EXERCISE GOAL: Leaving out all pictures, repeat exactly the lines from the one that holds "text: DESPINTARON O" to the last line of the entries below.

THE INPUT:
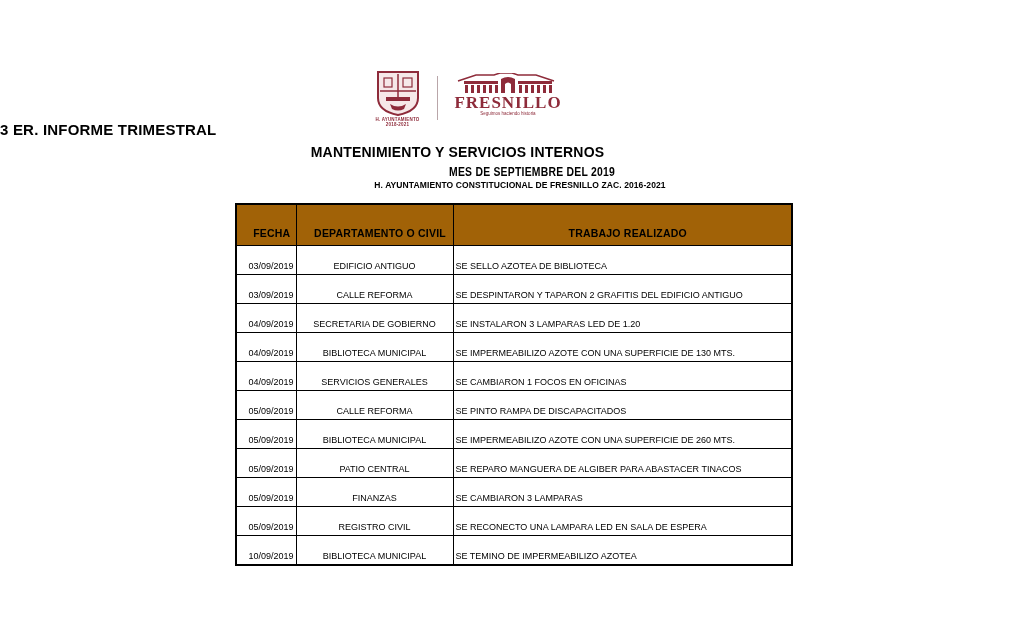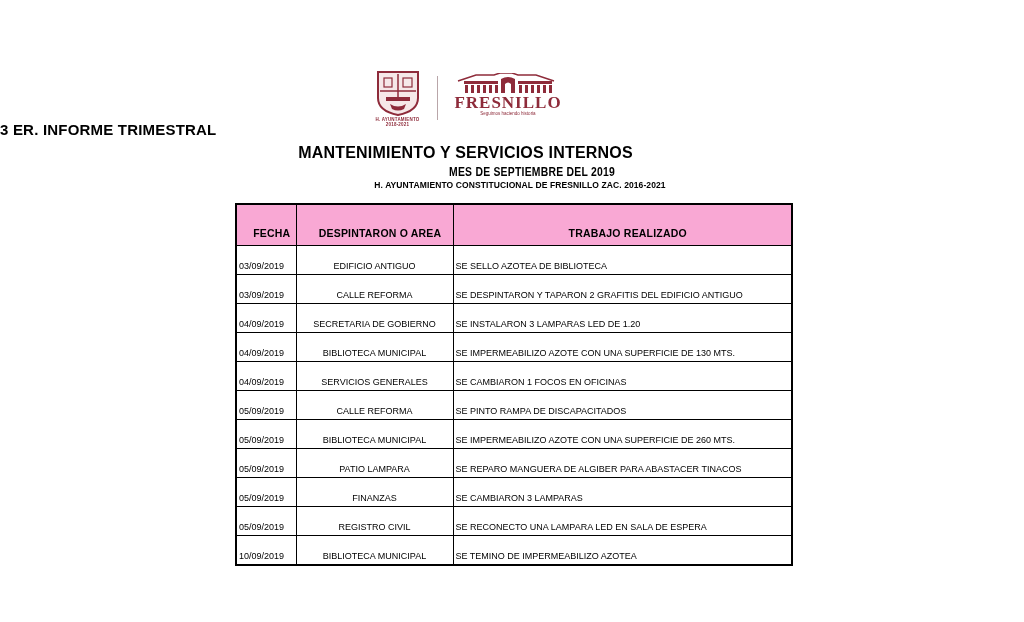"MANTENIMIENTO Y SERVICIOS INTERNOS" .t2 { font-size: 16px -> 14px; left: 8px -> 0 }
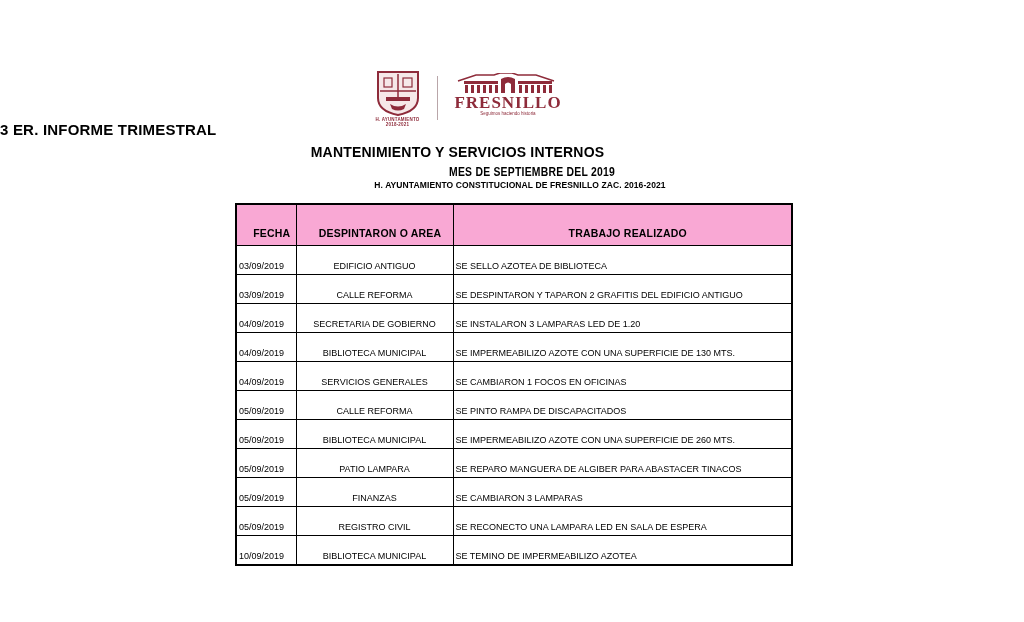"FECHA" table.report th { background: #f9a8d4 -> #a16207 }
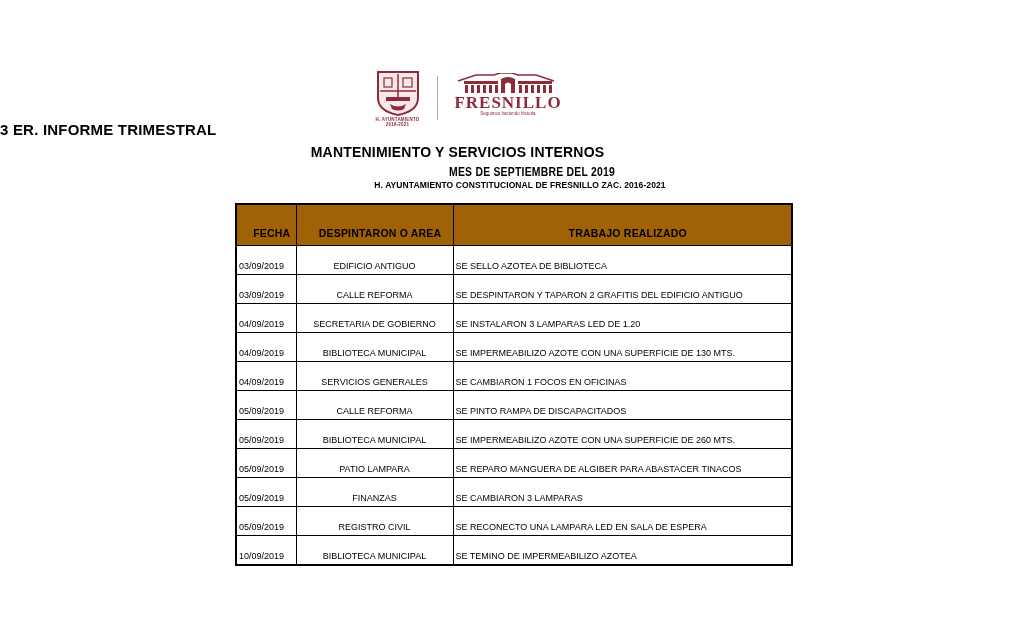"DESPINTARON O AREA" th { text: DESPINTARON O AREA -> DEPARTAMENTO O CIVIL }
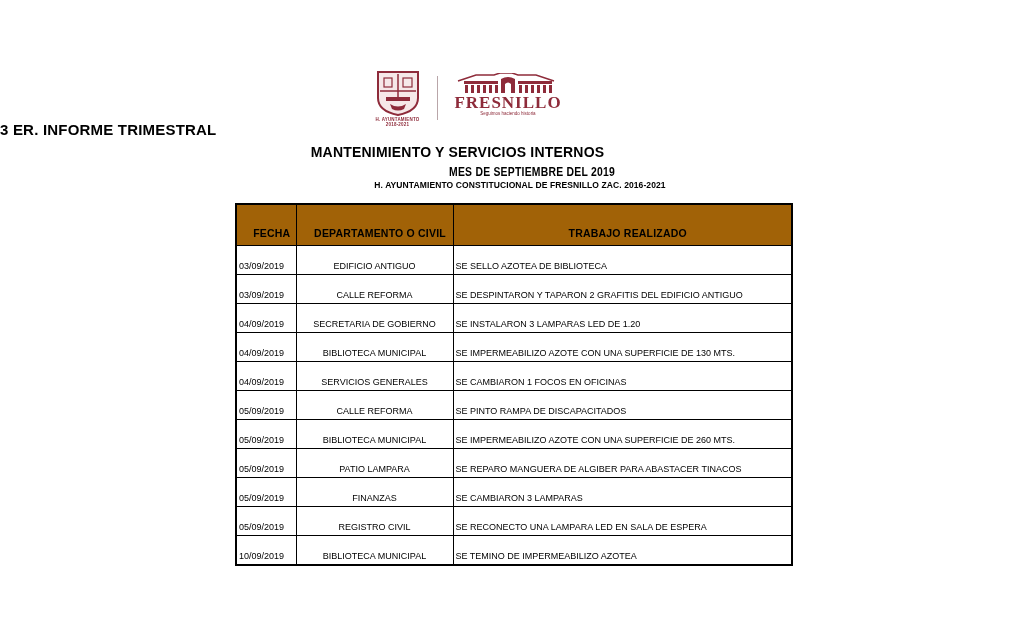"03/09/2019" td.c-fecha { text-align: none -> right }
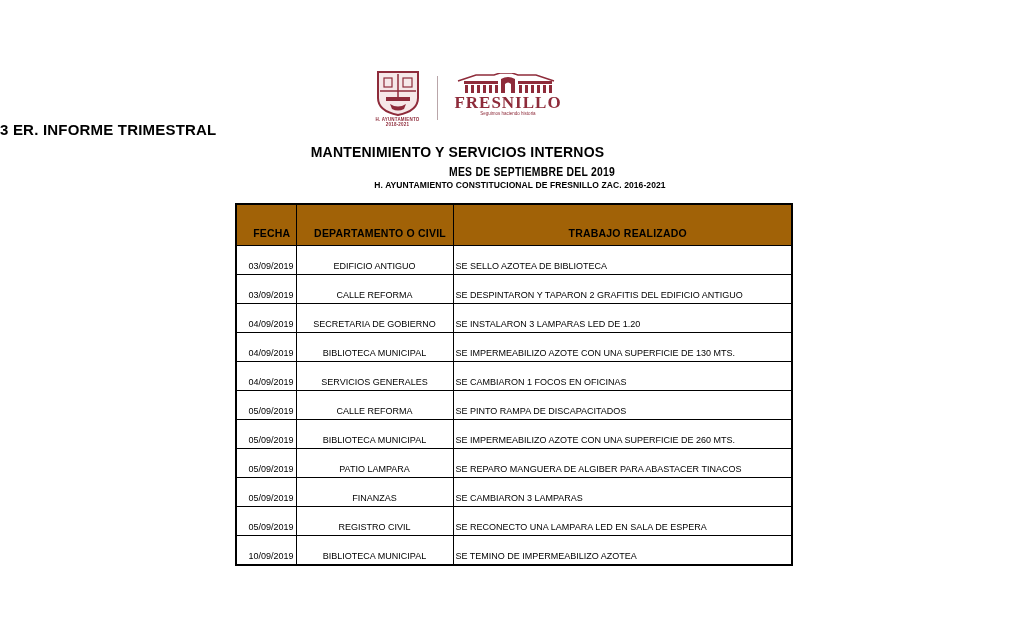"PATIO LAMPARA" td.c-depto { text: LAMPARA -> CENTRAL }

EXERCISE RESULT:
"DESPINTARON O AREA" th { text: DESPINTARON O AREA -> DEPARTAMENTO O CIVIL }
"03/09/2019" td.c-fecha { text-align: none -> right }
"PATIO LAMPARA" td.c-depto { text: LAMPARA -> CENTRAL }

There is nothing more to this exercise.